CDK-Taverna 2.0 worker implementation
The CDK-Taverna 2.0 plug-in is designed to be easily extendible: The implementation allows to create new workers by simply inheriting from the single abstract class org.openscience.cdk.applications.taverna.AbstractCDKActivity (which is the analogue of the CDKLocalWorker interface of CDK-Taverna version 1.0). The class is located in the cdk-taverna-2-activity module. It provides all necessary data for the underlying worker registration mechanism which frees the software developer from handling these tasks manually. The methods which need to be overwritten in order to implement a worker are:
• public void addInputPorts(), public void addOutputPorts(): Specify the ports for passing data between workers.
• public String getActivityName(), public String getFolderName(): Return name and folder of a worker.
• public void work(): Entry point for the worker's central algorithm that performs its core function.
• public String getDescription(): Provides descriptive text that explains a worker's function.
• public HashMap <String, Object> getAdditionalProperties(): Specifies additional properties like file extensions, the number of concurrent threads to use, etc.
Finally a new worker has to be registered to be available in the Taverna workbench.

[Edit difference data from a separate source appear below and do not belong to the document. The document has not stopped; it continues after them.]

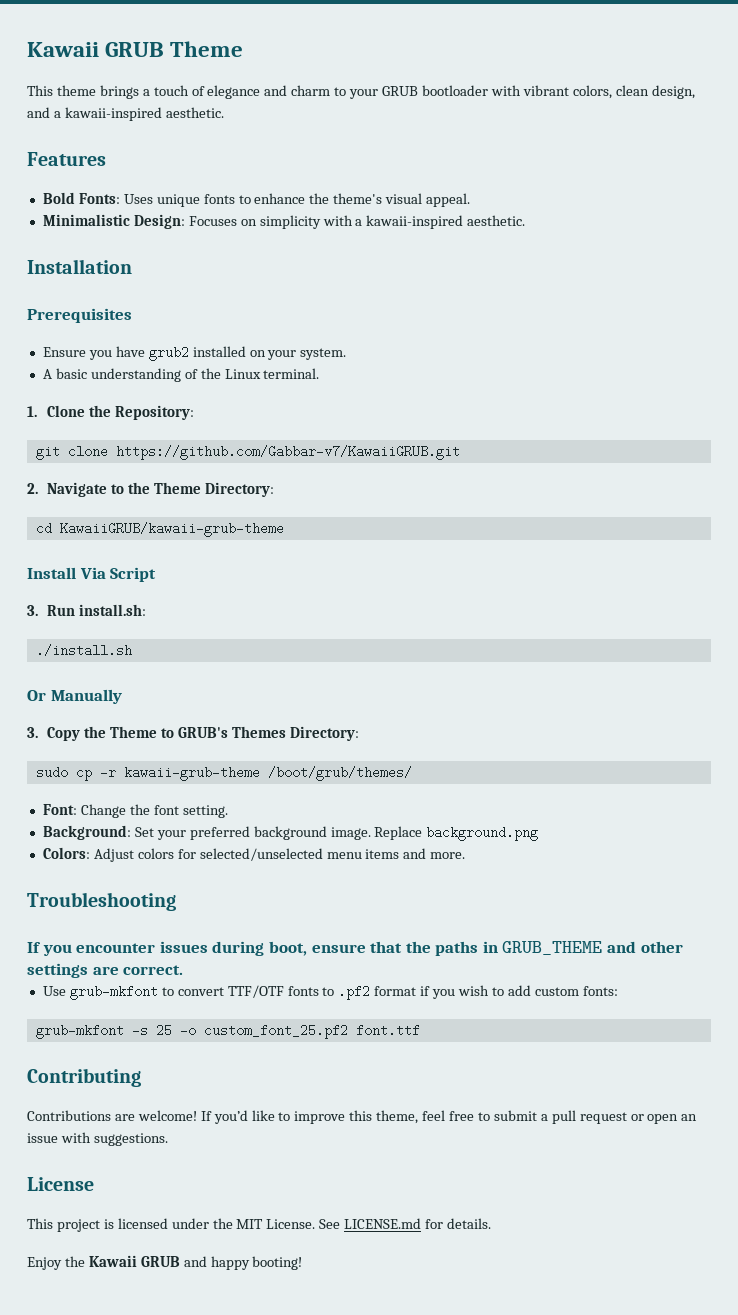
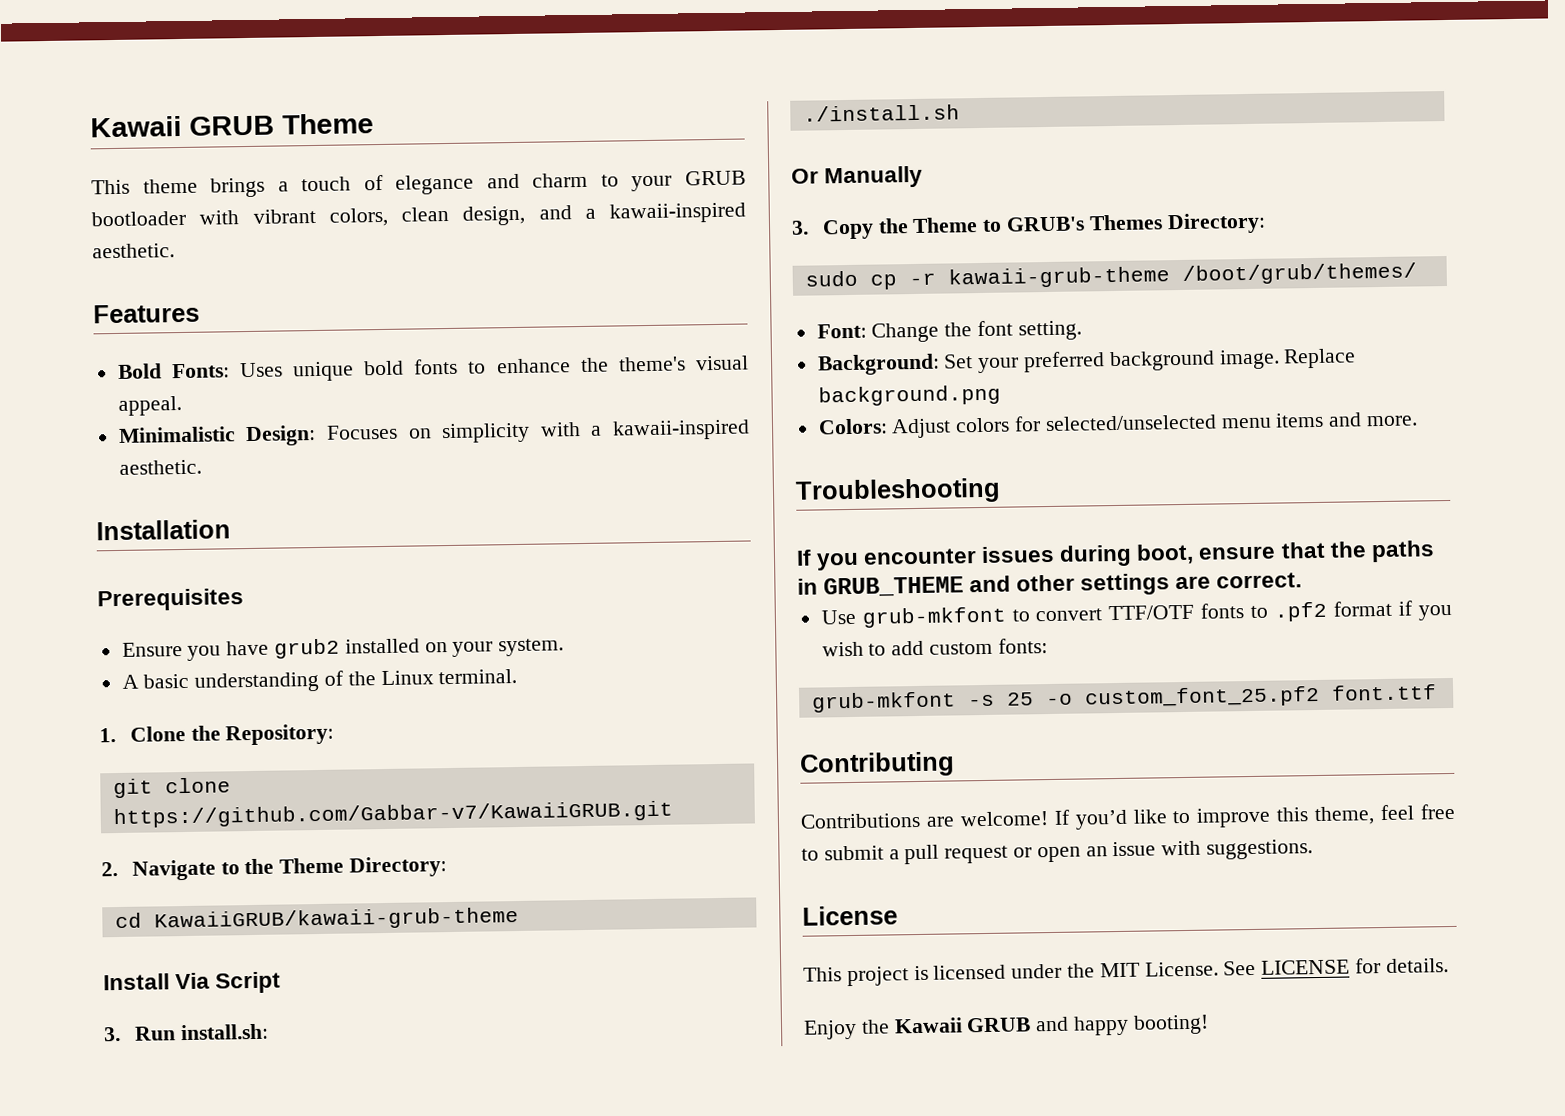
- Bold Fonts: Uses unique fonts to enhance the theme's visual appeal.
+ Bold Fonts: Uses unique bold fonts to enhance the theme's visual appeal.
- See LICENSE.md for details.
+ See LICENSE for details.

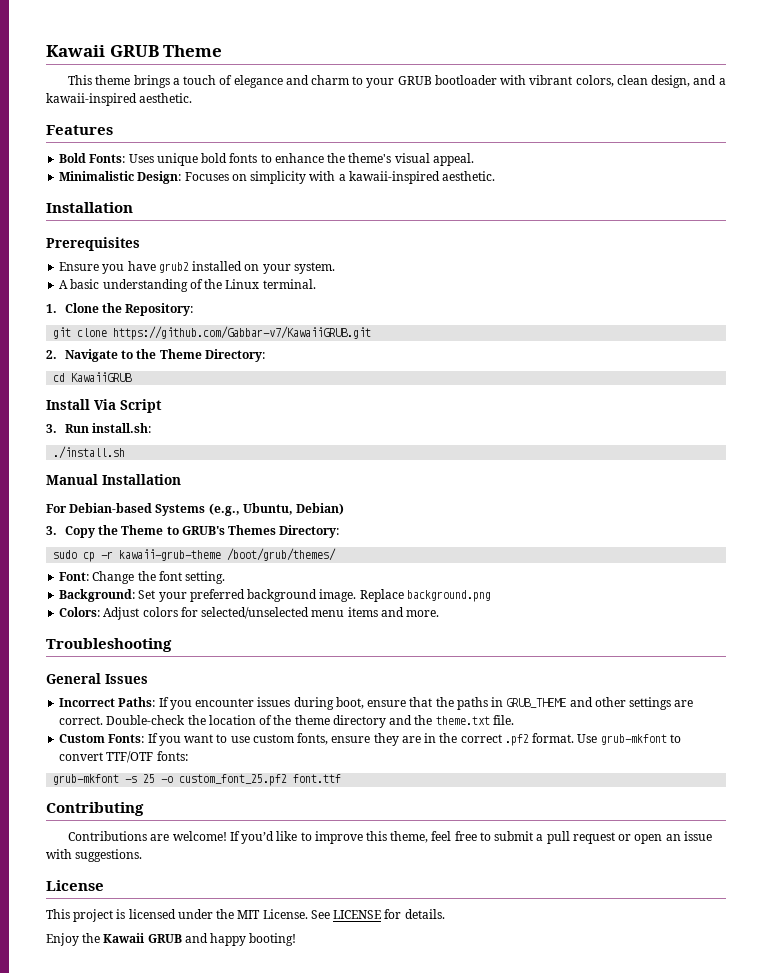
- cd KawaiiGRUB/kawaii-grub-theme
+ cd KawaiiGRUB
- Or Manually
+ Manual Installation
+ For Debian-based Systems (e.g., Ubuntu, Debian)
- If you encounter issues during boot, ensure that the paths in GRUB_THEME and other settings are correct.
- Use grub-mkfont to convert TTF/OTF fonts to .pf2 format if you wish to add custom fonts:
+ General Issues
+ Incorrect Paths: If you encounter issues during boot, ensure that the paths in GRUB_THEME and other settings are correct. Double-check the location of the theme directory and the theme.txt file.
+ Custom Fonts: If you want to use custom fonts, ensure they are in the correct .pf2 format. Use grub-mkfont to convert TTF/OTF fonts:

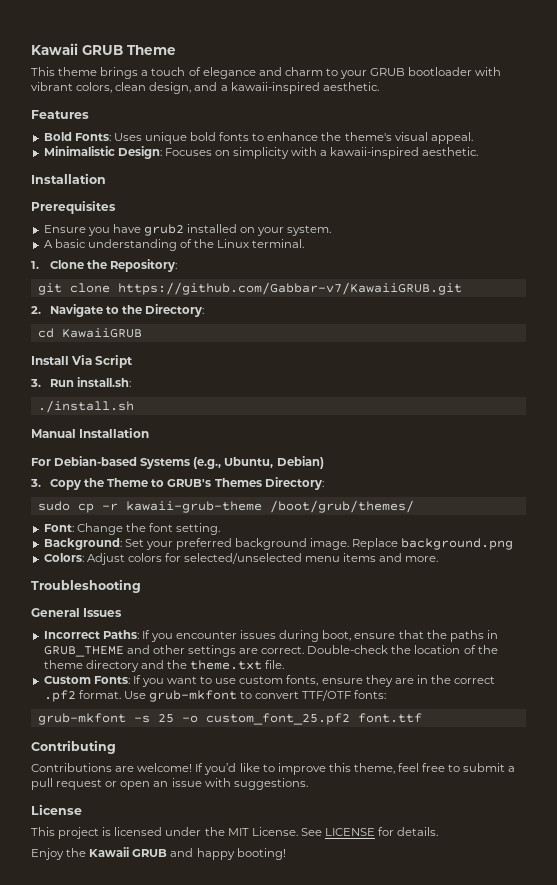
- 2. Navigate to the Theme Directory:
+ 2. Navigate to the Directory:

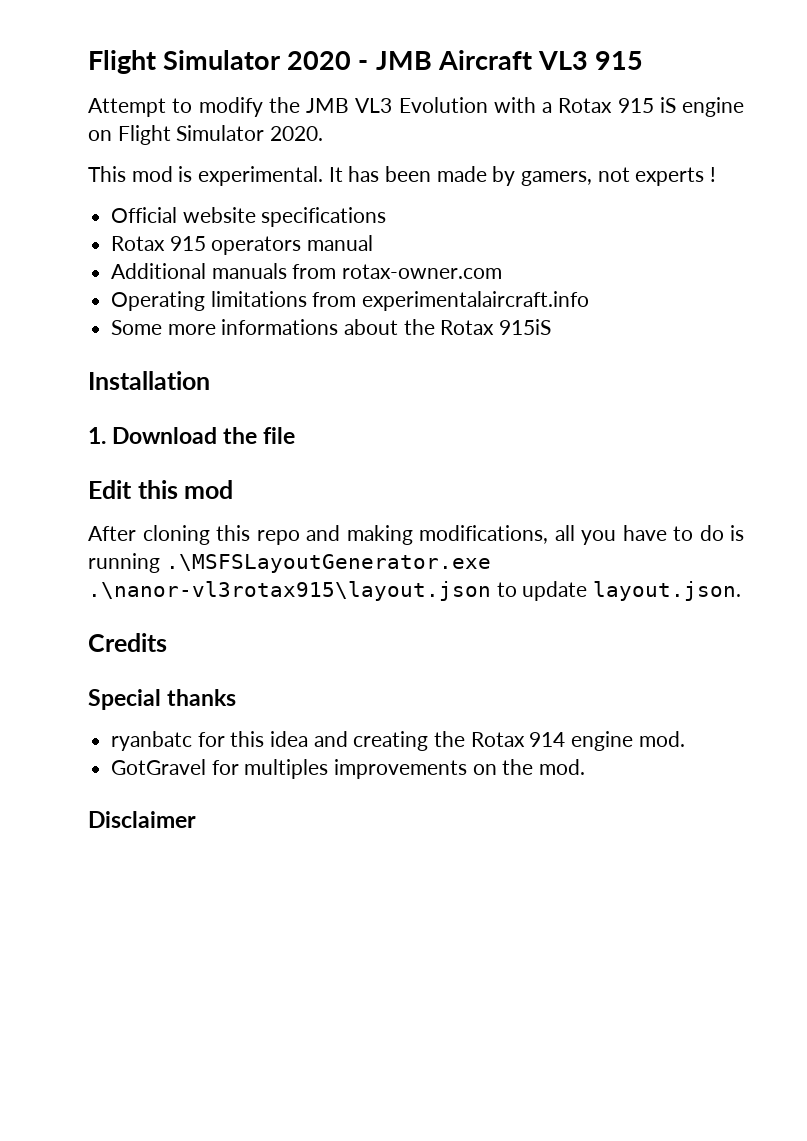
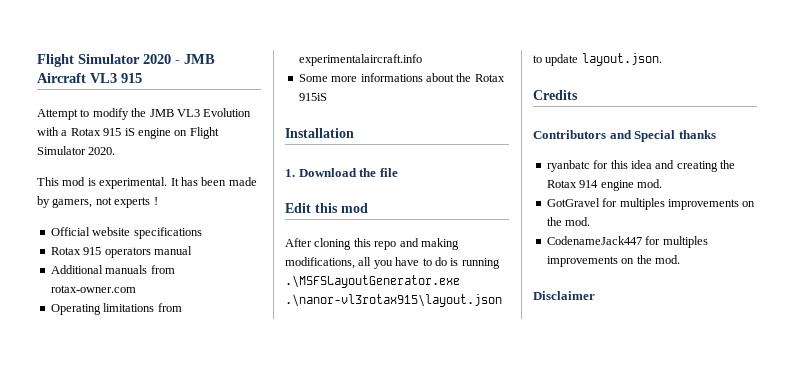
- Special thanks
+ Contributors and Special thanks
+ CodenameJack447 for multiples improvements on the mod.

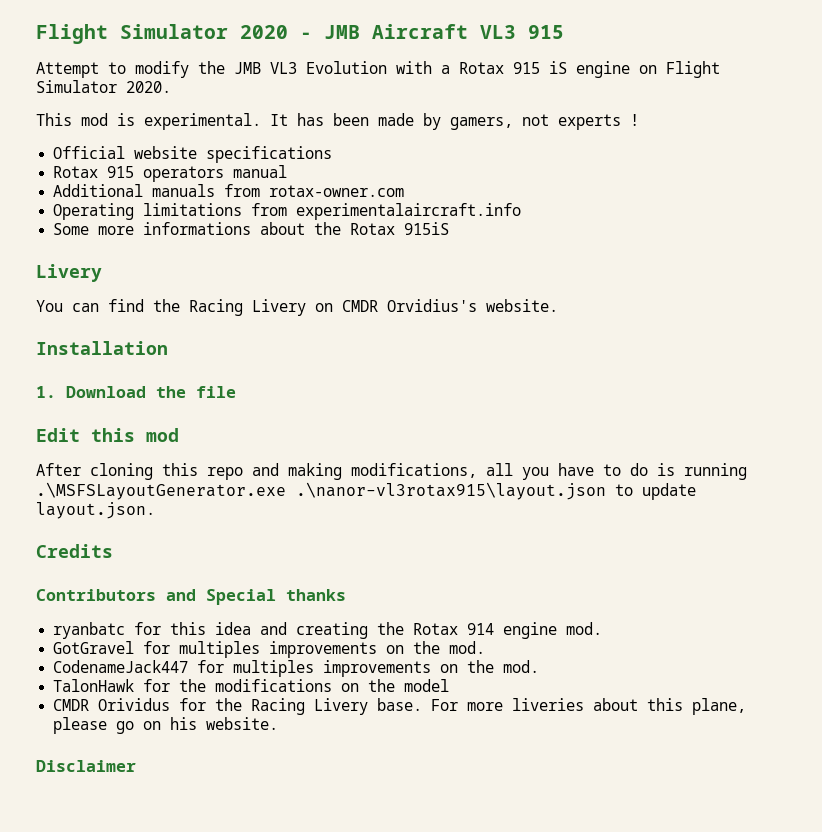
  Some more informations about the Rotax 915iS
+ Livery
+ You can find the Racing Livery on CMDR Orvidius's website.
+ TalonHawk for the modifications on the model
+ CMDR Orividus for the Racing Livery base. For more liveries about this plane, please go on his website.

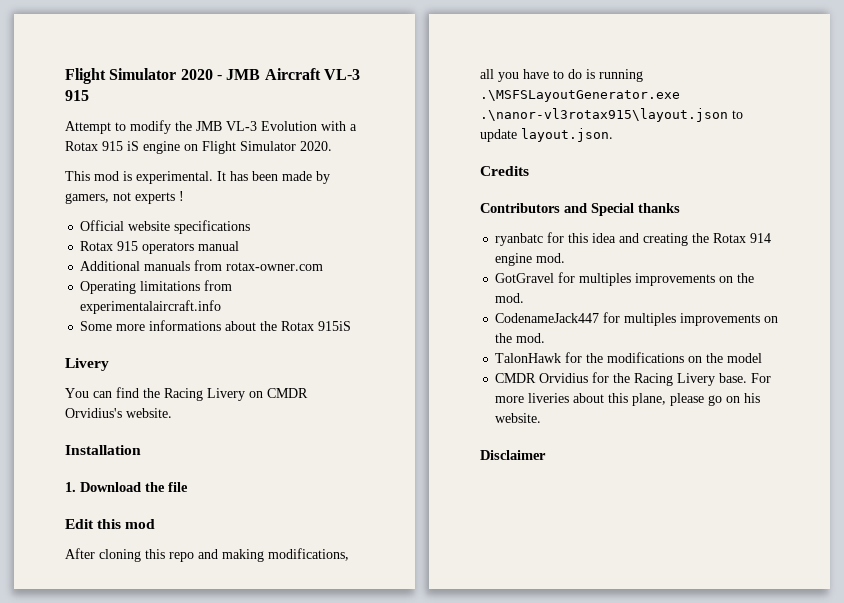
- Flight Simulator 2020 - JMB Aircraft VL3 915
+ Flight Simulator 2020 - JMB Aircraft VL-3 915
- Attempt to modify the JMB VL3 Evolution with a Rotax 915 iS engine on Flight Simulator 2020.
+ Attempt to modify the JMB VL-3 Evolution with a Rotax 915 iS engine on Flight Simulator 2020.
- CMDR Orividus for the Racing Livery base.
+ CMDR Orvidius for the Racing Livery base.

For this purpose Taverna offers the class net.sf.taverna.t2.spi.SPIRegistry.SPIRegistry to register Service Provider Interfaces (SPI). It is necessary to add the new worker's full name including its package declaration to the file org.openscience.cdk.applications.taverna.AbstractCDKActivity which contains the names and packages of all available workers. This file is located at cdk-taverna-2-activity-ui/src/main/resources/META-INF/services.
Besides the basic implementation it is possible to define a configuration panel for a worker which allows the specification of parameters. A configuration panel has to inherit from the abstract class org.openscience.cdk.applications.taverna.ActivityConfigurationPanel. The GUI element itself has to be defined in the constructor of the class and may contain any Java Swing element. The following methods are the backbone of a configuration panel:
• public boolean checkValues(): Validates all GUI values.
• public boolean isConfigurationChanged(): After the validity check this method is used to compare the current worker settings with the GUI settings to detect changes.
• public void noteConfiguration(): The properties of the worker are saved in a bean structure. The changes of the configuration bean object are updated by this method.
• public void refreshConfiguration(): Updates the GUI values itself.
• public CDKActivityConfigurationBean getConfiguration(): Access to the configuration bean.
CDK-Taverna 2.0 supports 64-bit computing by use with a Java 64-bit virtual machine. The CDK-Taverna 2.0 plug-in is written in Java and requires Java 6 or higher. The latest Java version is available at http://www.java.com/de/download/
. The CDK-Taverna 2.0 plug-in is developed and tested on Microsoft Windows 7 as well as Linux and Mac OS/X (32 and 64-bit).